From the records below, output exactly the lines starting at the line with "(311, 209) none" and ending at the line with "[364,1135,433,1146] committe ->", both of them included, but no pictures.

=== PROVIDED ENTRIES ===

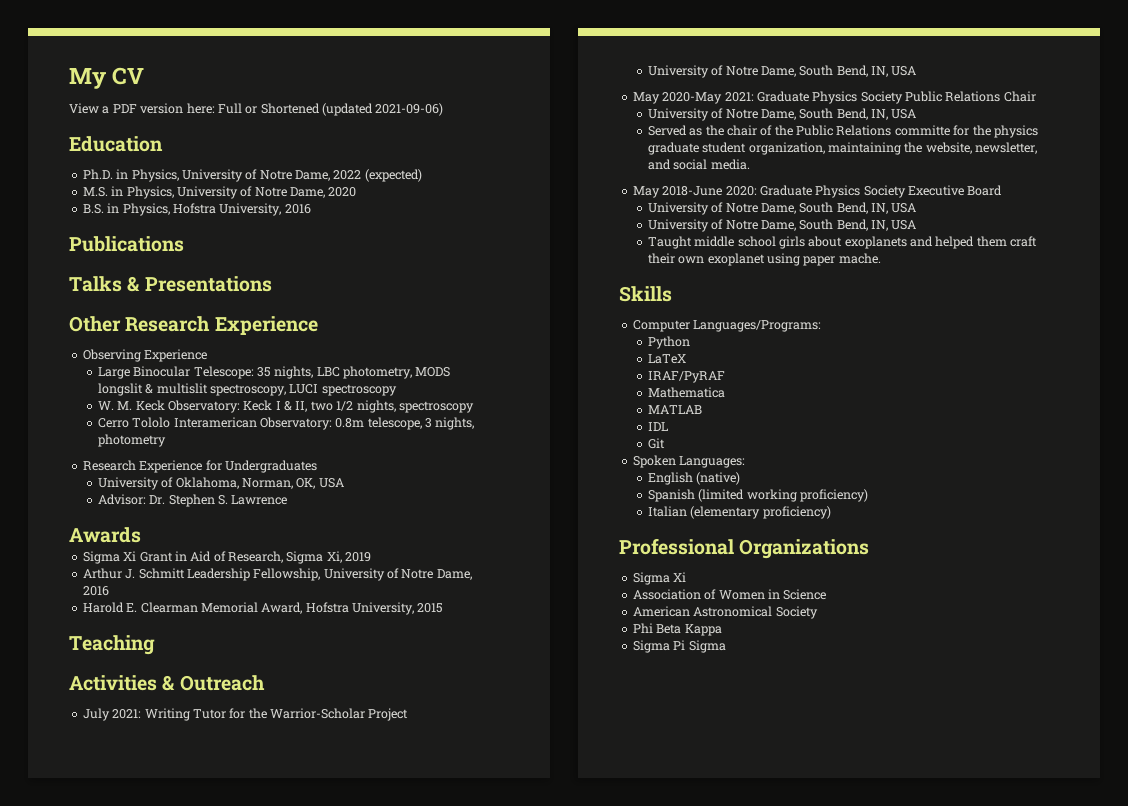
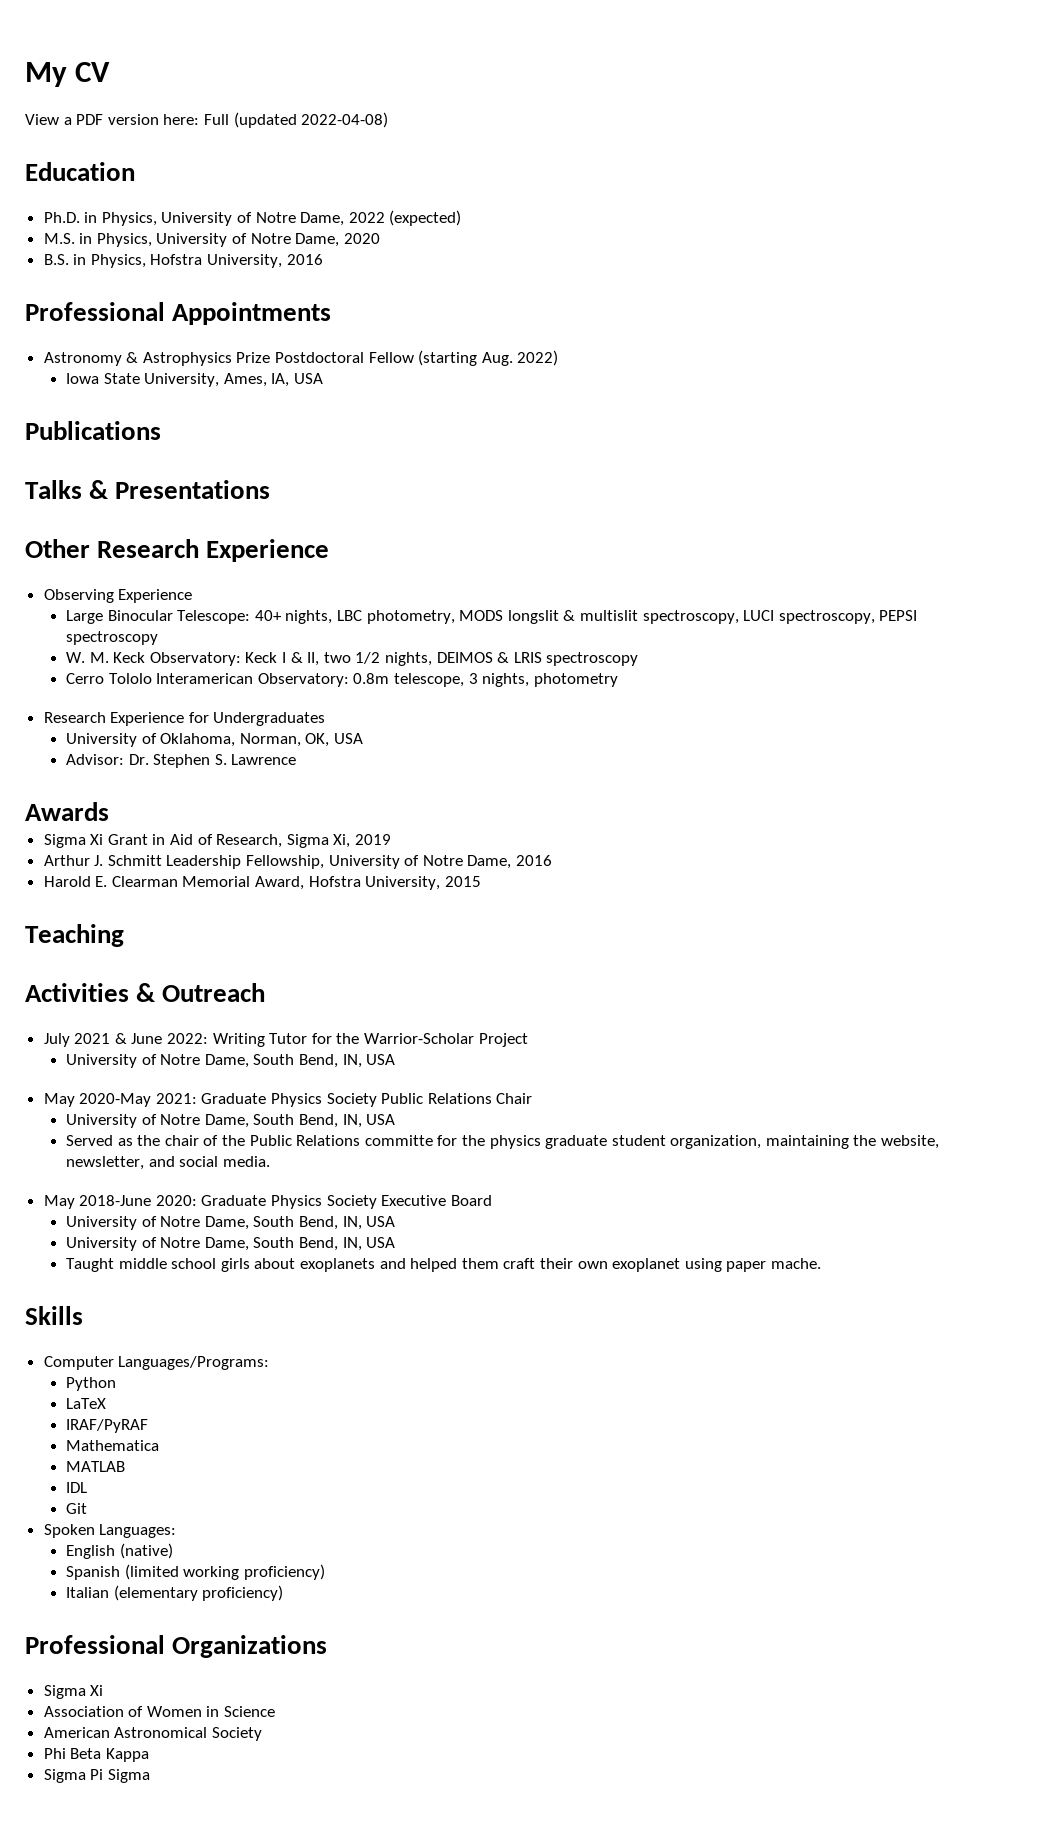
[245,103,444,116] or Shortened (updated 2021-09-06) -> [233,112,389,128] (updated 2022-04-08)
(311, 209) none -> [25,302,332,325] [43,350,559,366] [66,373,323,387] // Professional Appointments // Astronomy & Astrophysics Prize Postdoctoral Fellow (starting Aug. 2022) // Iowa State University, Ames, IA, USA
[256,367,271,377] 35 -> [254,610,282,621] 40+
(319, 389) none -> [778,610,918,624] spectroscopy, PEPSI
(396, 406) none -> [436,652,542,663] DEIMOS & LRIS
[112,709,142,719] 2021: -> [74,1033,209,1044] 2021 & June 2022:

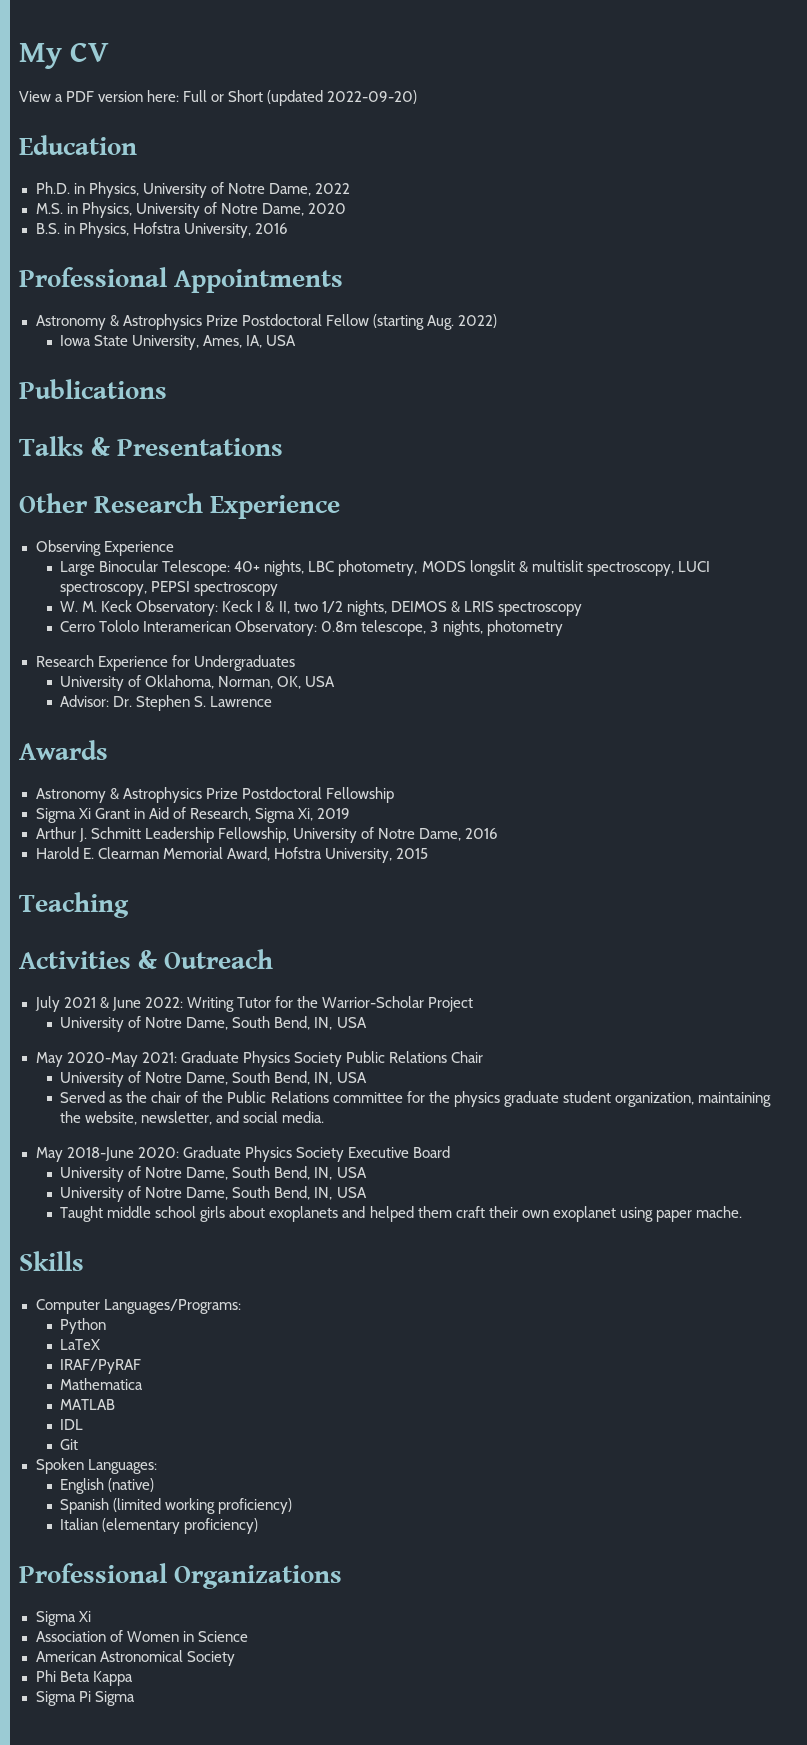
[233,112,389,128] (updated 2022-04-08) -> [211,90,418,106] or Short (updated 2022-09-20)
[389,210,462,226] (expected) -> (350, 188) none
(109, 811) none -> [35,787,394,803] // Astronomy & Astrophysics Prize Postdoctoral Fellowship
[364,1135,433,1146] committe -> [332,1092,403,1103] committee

===
=== PROVIDED ENTRIES ===

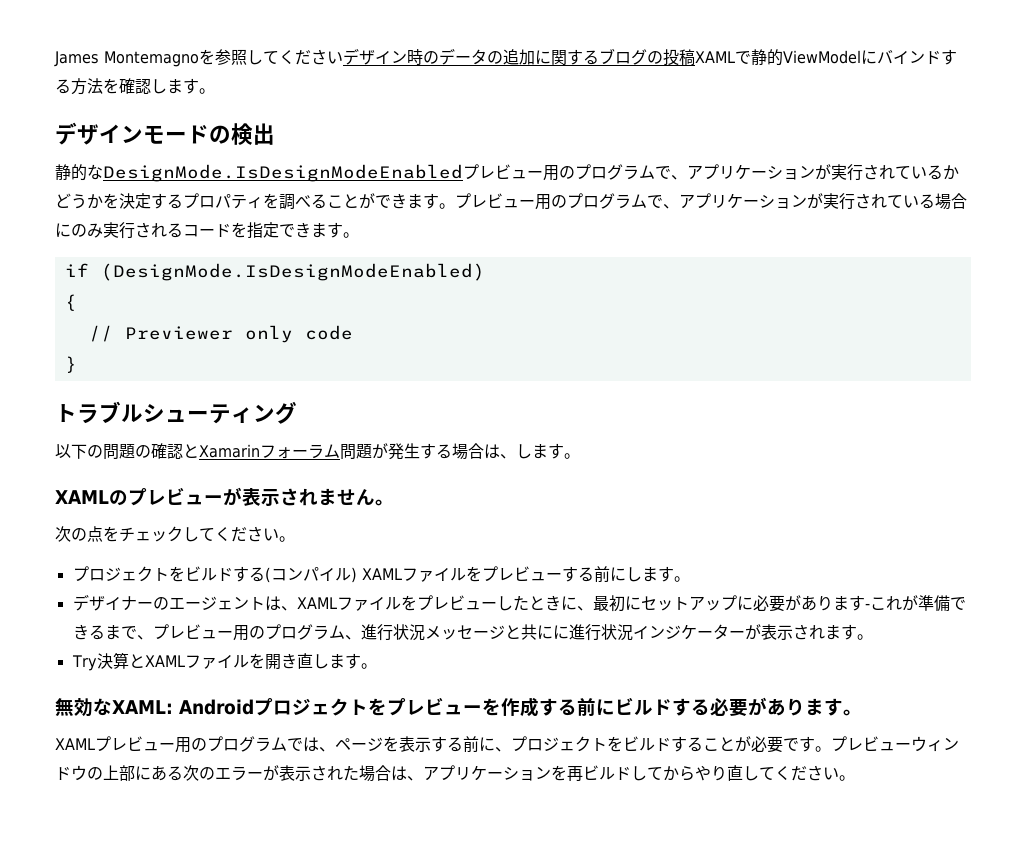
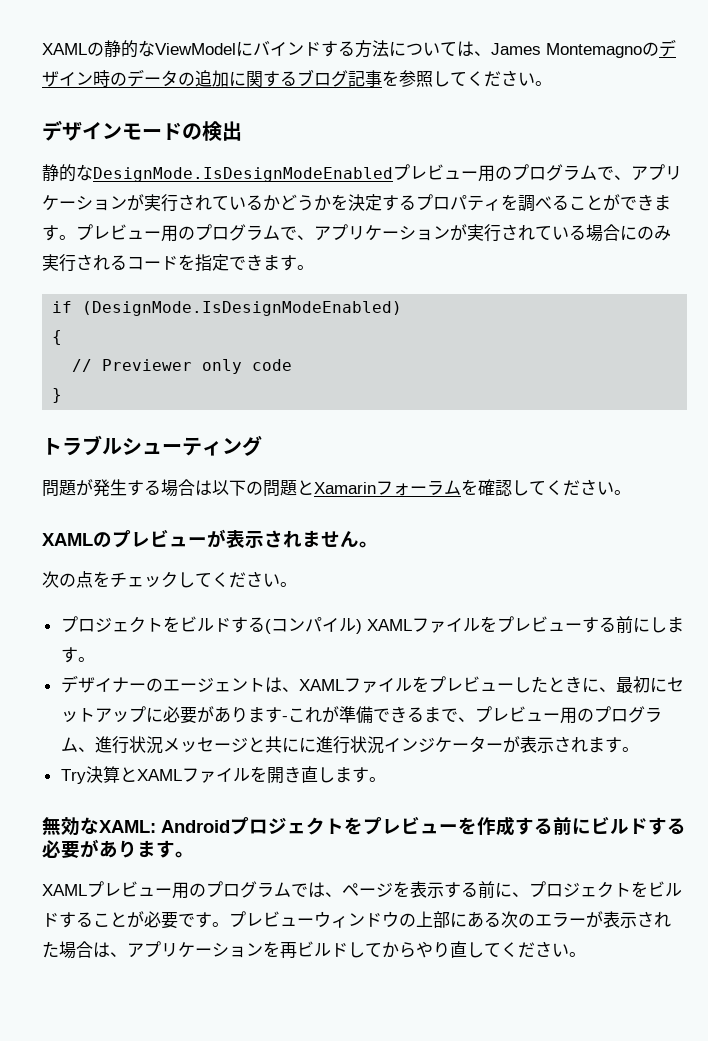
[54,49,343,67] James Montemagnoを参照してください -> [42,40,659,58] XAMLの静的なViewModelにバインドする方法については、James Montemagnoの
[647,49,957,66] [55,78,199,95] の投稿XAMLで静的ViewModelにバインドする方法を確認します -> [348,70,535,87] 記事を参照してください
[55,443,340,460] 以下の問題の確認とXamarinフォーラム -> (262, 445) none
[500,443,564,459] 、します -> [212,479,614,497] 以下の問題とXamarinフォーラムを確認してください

===

§ **WRITTEN RESPONSE**:
(311, 209) none -> [25,302,332,325] [43,350,559,366] [66,373,323,387] // Professional Appointments // Astronomy & Astrophysics Prize Postdoctoral Fellow (starting Aug. 2022) // Iowa State University, Ames, IA, USA
[256,367,271,377] 35 -> [254,610,282,621] 40+
(319, 389) none -> [778,610,918,624] spectroscopy, PEPSI
(396, 406) none -> [436,652,542,663] DEIMOS & LRIS
[112,709,142,719] 2021: -> [74,1033,209,1044] 2021 & June 2022:

[233,112,389,128] (updated 2022-04-08) -> [211,90,418,106] or Short (updated 2022-09-20)
[389,210,462,226] (expected) -> (350, 188) none
(109, 811) none -> [35,787,394,803] // Astronomy & Astrophysics Prize Postdoctoral Fellowship
[364,1135,433,1146] committe -> [332,1092,403,1103] committee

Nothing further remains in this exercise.